_Work item_: Only the lines holding the string "Leuchten" are needed; copy each of them from the data.

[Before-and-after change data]
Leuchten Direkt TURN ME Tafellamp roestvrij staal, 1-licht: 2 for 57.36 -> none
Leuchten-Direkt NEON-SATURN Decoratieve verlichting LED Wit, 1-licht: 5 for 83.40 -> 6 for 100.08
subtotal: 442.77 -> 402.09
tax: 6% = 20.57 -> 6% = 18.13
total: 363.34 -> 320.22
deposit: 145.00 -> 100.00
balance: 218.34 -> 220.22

==

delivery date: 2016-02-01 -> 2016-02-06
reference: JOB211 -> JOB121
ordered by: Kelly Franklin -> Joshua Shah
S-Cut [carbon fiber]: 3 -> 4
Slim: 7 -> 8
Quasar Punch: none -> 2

_Solution to this exercise_:
Leuchten Direkt TURN ME Tafellamp roestvrij staal, 1-licht: 2 for 57.36 -> none
Leuchten-Direkt NEON-SATURN Decoratieve verlichting LED Wit, 1-licht: 5 for 83.40 -> 6 for 100.08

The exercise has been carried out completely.